Shenker, et. al. Standards Track [Page 6] RFC 2212 Guaranteed Quality of Service September 1997

 The RSpec is a rate R and a slack term S, where R MUST be greater
 than or equal to r and S MUST be nonnegative.  The rate R is again
 measured in bytes of IP datagrams per second and has the same range
 and suggested representation as the bucket and the peak rates.  The
 slack term S is in microseconds.  The RSpec rate can be bigger than
 the TSpec rate because higher rates will reduce queueing delay.  The
 slack term signifies the difference between the desired delay and the
 delay obtained by using a reservation level R.  This slack term can
 be utilized by the network element to reduce its resource reservation
 for this flow. When a network element chooses to utilize some of the
 slack in the RSpec, it MUST follow specific rules in updating the R
 and S fields of the RSpec; these rules are specified in the Ordering
 and Merging section.  If at the time of service invocation no slack
 is specified, the slack term, S, is set to zero.  No buffer
 specification is included in the RSpec because the network element is
 expected to derive the required buffer space to ensure no queueing
 loss from the token bucket and peak rate in the TSpec, the reserved
 rate and slack in the RSpec, the exported information received at the
 network element, i.e., Ctot and Dtot or Csum and Dsum, combined with
 internal information about how the element manages its traffic.
 The TSpec can be represented by three floating point numbers in
 single-precision IEEE floating point format followed by two 32-bit
 integers in network byte order.  The first floating point value is
 the rate (r), the second floating point value is the bucket size (b),
 the third floating point is the peak rate (p), the first integer is
 the minimum policed unit (m), and the second integer is the maximum
 datagram size (M).
 The RSpec rate term, R, can also be represented using single-
 precision IEEE floating point.
 The Slack term, S, can be represented as a 32-bit integer.  Its value
 can range from 0 to (2**32)-1 microseconds.
 When r, b, p, and R terms are represented as IEEE floating point
 values, the sign bit MUST be zero (all values MUST be non-negative).
 Exponents less than 127 (i.e., 0) are prohibited.  Exponents greater
 than 162 (i.e., positive 35) are discouraged, except for specifying a
 peak rate of infinity.  Infinity is represented with an exponent of
 all ones (255) and a sign bit and mantissa of all zeroes.

Exported Information

 Each guaranteed service module MUST export at least the following
 information.  All of the parameters described below are
 characterization parameters.

Shenker, et. al.
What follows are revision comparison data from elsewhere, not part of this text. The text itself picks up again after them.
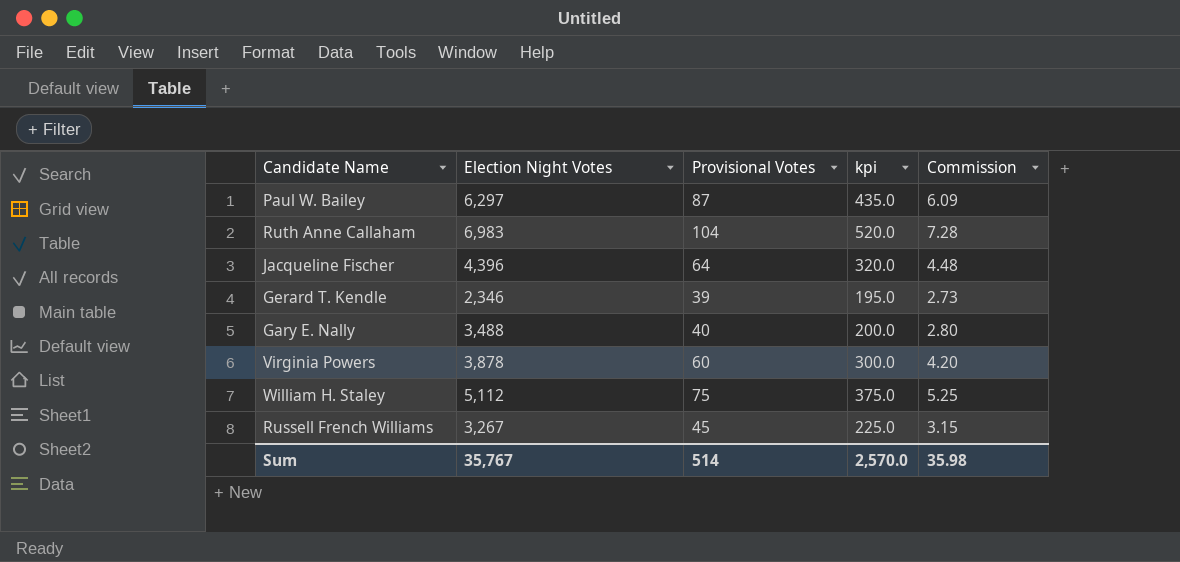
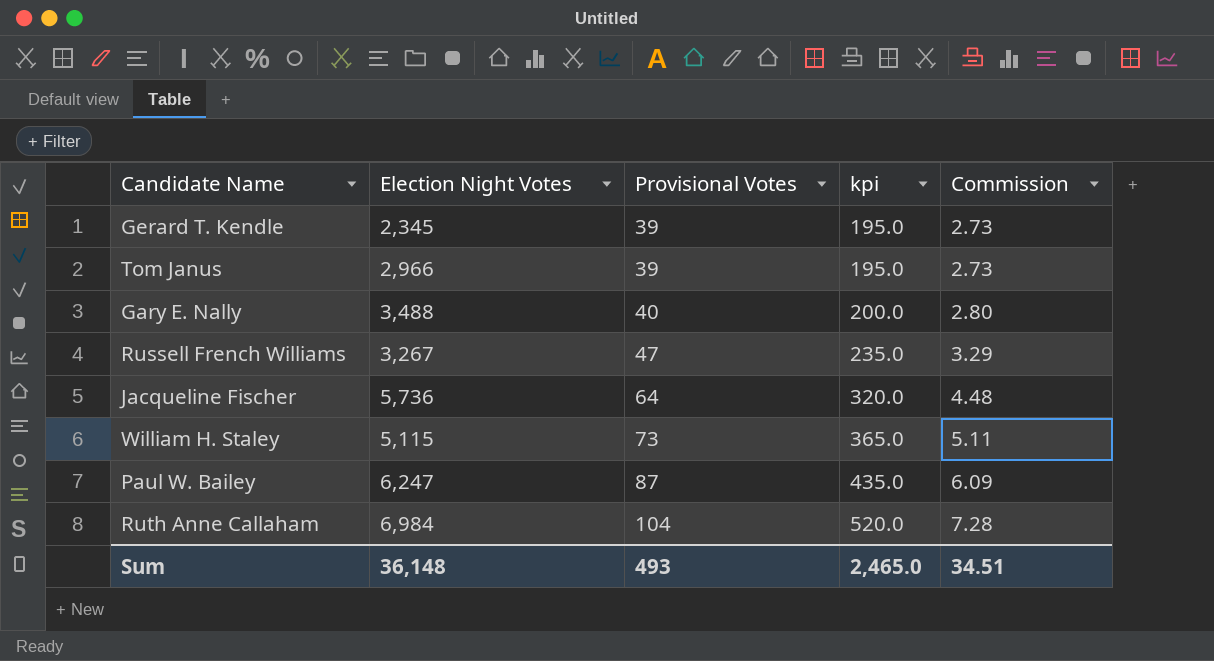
row order: none -> Provisional Votes ascending
row Virginia Powers: 3,878 | 60 | 300.0 | 4.20 -> none
Gerard T. Kendle | Election Night Votes: 2,346 -> 2,345
row Tom Janus: none -> 2,966 | 39 | 195.0 | 2.73
Russell French Williams | Provisional Votes: 45 -> 47
Russell French Williams | kpi: 225.0 -> 235.0
Russell French Williams | Commission: 3.15 -> 3.29
Jacqueline Fischer | Election Night Votes: 4,396 -> 5,736
William H. Staley | Election Night Votes: 5,112 -> 5,115
William H. Staley | Provisional Votes: 75 -> 73
William H. Staley | kpi: 375.0 -> 365.0
William H. Staley | Commission: 5.25 -> 5.11
Paul W. Bailey | Election Night Votes: 6,297 -> 6,247
Ruth Anne Callaham | Election Night Votes: 6,983 -> 6,984
Sum | Election Night Votes: 35,767 -> 36,148
Sum | Provisional Votes: 514 -> 493
Sum | kpi: 2,570.0 -> 2,465.0
Sum | Commission: 35.98 -> 34.51

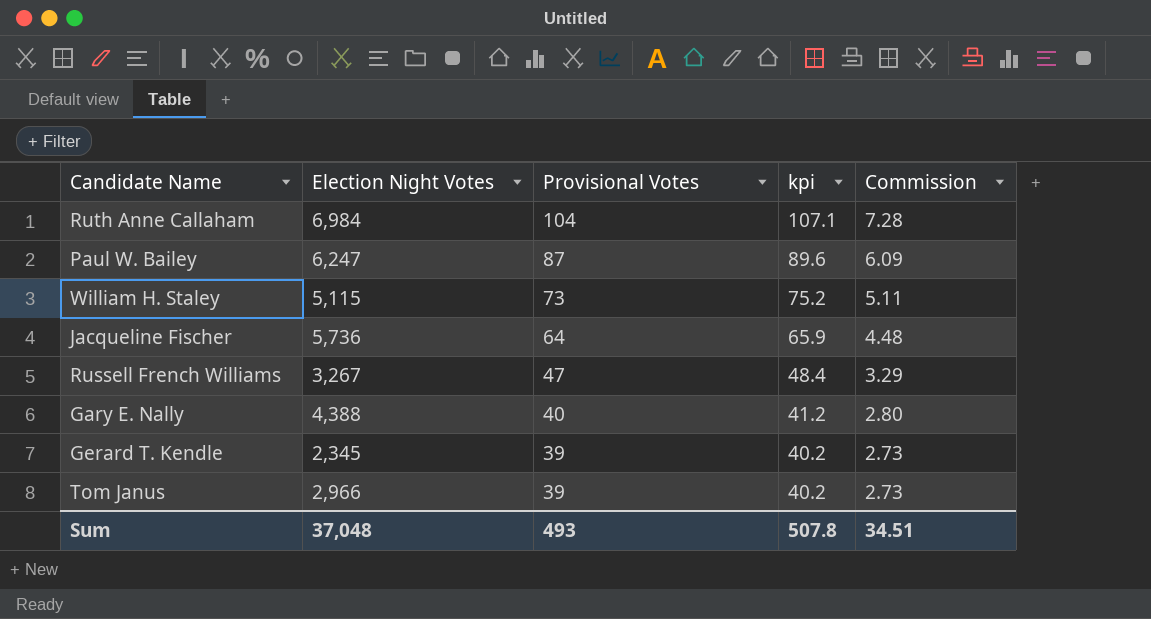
row order: Provisional Votes ascending -> Provisional Votes descending
column kpi | formula: [Provisional Votes] * 5 -> [Provisional Votes] * 1.03
Gary E. Nally | Election Night Votes: 3,488 -> 4,388
Sum | Election Night Votes: 36,148 -> 37,048
Sum | kpi: 2,465.0 -> 507.8

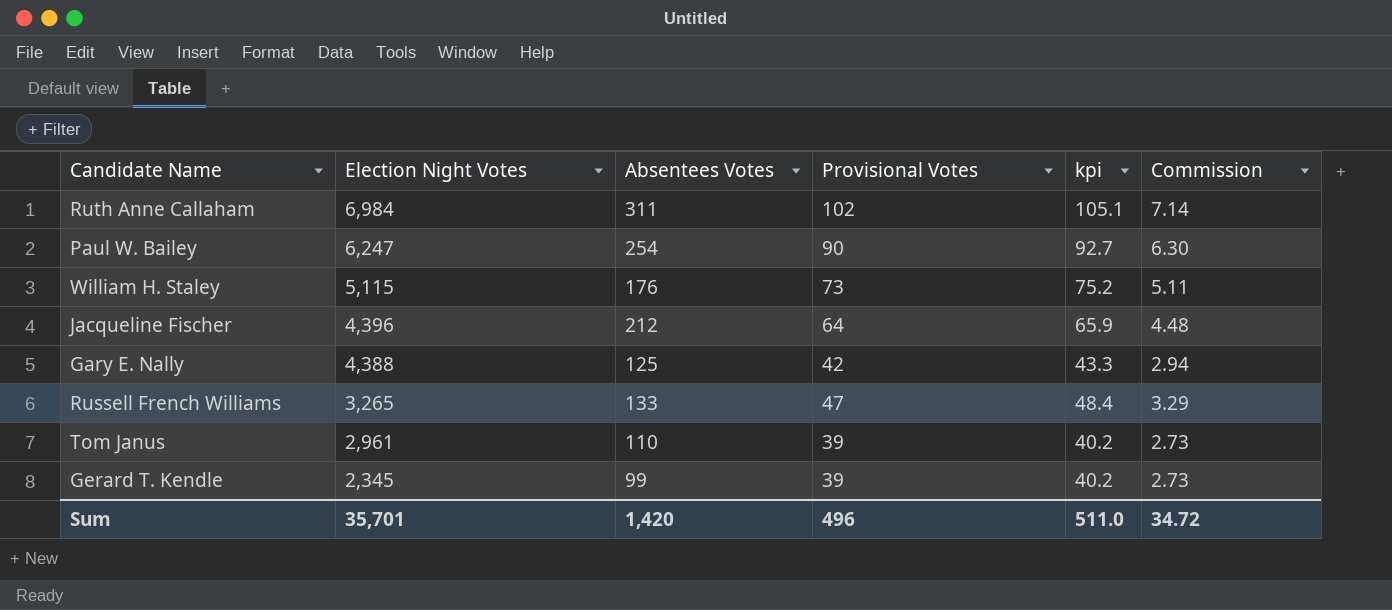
row order: Provisional Votes descending -> Election Night Votes descending
column Absentees Votes | position: none -> 3
Ruth Anne Callaham | Provisional Votes: 104 -> 102
Ruth Anne Callaham | kpi: 107.1 -> 105.1
Ruth Anne Callaham | Commission: 7.28 -> 7.14
Paul W. Bailey | Provisional Votes: 87 -> 90
Paul W. Bailey | kpi: 89.6 -> 92.7
Paul W. Bailey | Commission: 6.09 -> 6.30
Jacqueline Fischer | Election Night Votes: 5,736 -> 4,396
Gary E. Nally | Provisional Votes: 40 -> 42
Gary E. Nally | kpi: 41.2 -> 43.3
Gary E. Nally | Commission: 2.80 -> 2.94
Russell French Williams | Election Night Votes: 3,267 -> 3,265
Tom Janus | Election Night Votes: 2,966 -> 2,961
Sum | Election Night Votes: 37,048 -> 35,701
Sum | Provisional Votes: 493 -> 496
Sum | kpi: 507.8 -> 511.0
Sum | Commission: 34.51 -> 34.72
Standards Track [Page 7] RFC 2212 Guaranteed Quality of Service September 1997

 A network element's implementation of guaranteed service is
 characterized by two error terms, C and D, which represent how the
 element's implementation of the guaranteed service deviates from the
 fluid model.  These two parameters have an additive composition rule.
 The error term C is the rate-dependent error term.  It represents the
 delay a datagram in the flow might experience due to the rate
 parameters of the flow.  An example of such an error term is the need
 to account for the time taken serializing a datagram broken up into
 ATM cells, with the cells sent at a frequency of 1/r.
    NOTE: It is important to observe that when computing the delay
    bound, parameter C is divided by the reservation rate R.  This
    division is done because, as with the example of serializing the
    datagram, the effect of the C term is a function of the
    transmission rate.  Implementors should take care to confirm that
    their C values, when divided by various rates, give appropriate
    results.  Delay values that are not dependent on the rate SHOULD
    be incorporated into the value for the D parameter.
 The error term D is the rate-independent, per-element error term and
 represents the worst case non-rate-based transit time variation
 through the service element.  It is generally determined or set at
 boot or configuration time.  An example of D is a slotted network, in
 which guaranteed flows are assigned particular slots in a cycle of
 slots.  Some part of the per-flow delay may be determined by which
 slots in the cycle are allocated to the flow.  In this case, D would
 measure the maximum amount of time a flow's data, once ready to be
 sent, might have to wait for a slot.  (Observe that this value can be
 computed before slots are assigned and thus can be advertised.  For
 instance, imagine there are 100 slots.  In the worst case, a flow
 might get all of its N slots clustered together, such that if a
 packet was made ready to send just after the cluster ended, the
 packet might have to wait 100-N slot times before transmitting.  In
 this case one can easily approximate this delay by setting D to 100
 slot times).
 If the composition function is applied along the entire path to
 compute the end-to-end sums of C and D (Ctot and Dtot) and the
 resulting values are then provided to the end nodes (by presumably
 the setup protocol), the end nodes can compute the maximal datagram
 queueing delays.  Moreover, if the partial sums (Csum and Dsum) from
 the most recent reshaping point (reshaping points are defined below)
 downstream towards receivers are handed to each network element then
 these network elements can compute the buffer allocations necessary

Shenker, et. al. Standards Track [Page 8] RFC 2212 Guaranteed Quality of Service September 1997

 to achieve no datagram loss, as detailed in the section Guidelines
 for Implementors.  The proper use and provision of this service
 requires that the quantities Ctot and Dtot, and the quantities Csum
 and Dsum be computed.  Therefore, we assume that usage of guaranteed
 service will be primarily in contexts where these quantities are made
 available to end nodes and network elements.
 The error term C is measured in units of bytes.  An individual
 element can advertise a C value between 1 and 2**28 (a little over
 250 megabytes) and the total added over all elements can range as
 high as (2**32)-1.  Should the sum of the different elements delay
 exceed (2**32)-1, the end-to-end error term MUST be set to (2**32)-1.
 The error term D is measured in units of one microsecond.  An
 individual element can advertise a delay value between 1 and 2**28
 (somewhat over two minutes) and the total delay added over all
 elements can range as high as (2**32)-1.  Should the sum of the
 different elements delay exceed (2**32)-1, the end-to-end delay MUST
 be set to (2**32)-1.
 The guaranteed service is service_name 2.
 The RSpec parameter is numbered 130.
 Error characterization parameters C and D are numbered 131 and 132.
 The end-to-end composed values for C and D (Ctot and Dtot) are
 numbered 133 and 134.  The since-last-reshaping point composed values
 for C and D (Csum and Dsum) are numbered 135 and 136.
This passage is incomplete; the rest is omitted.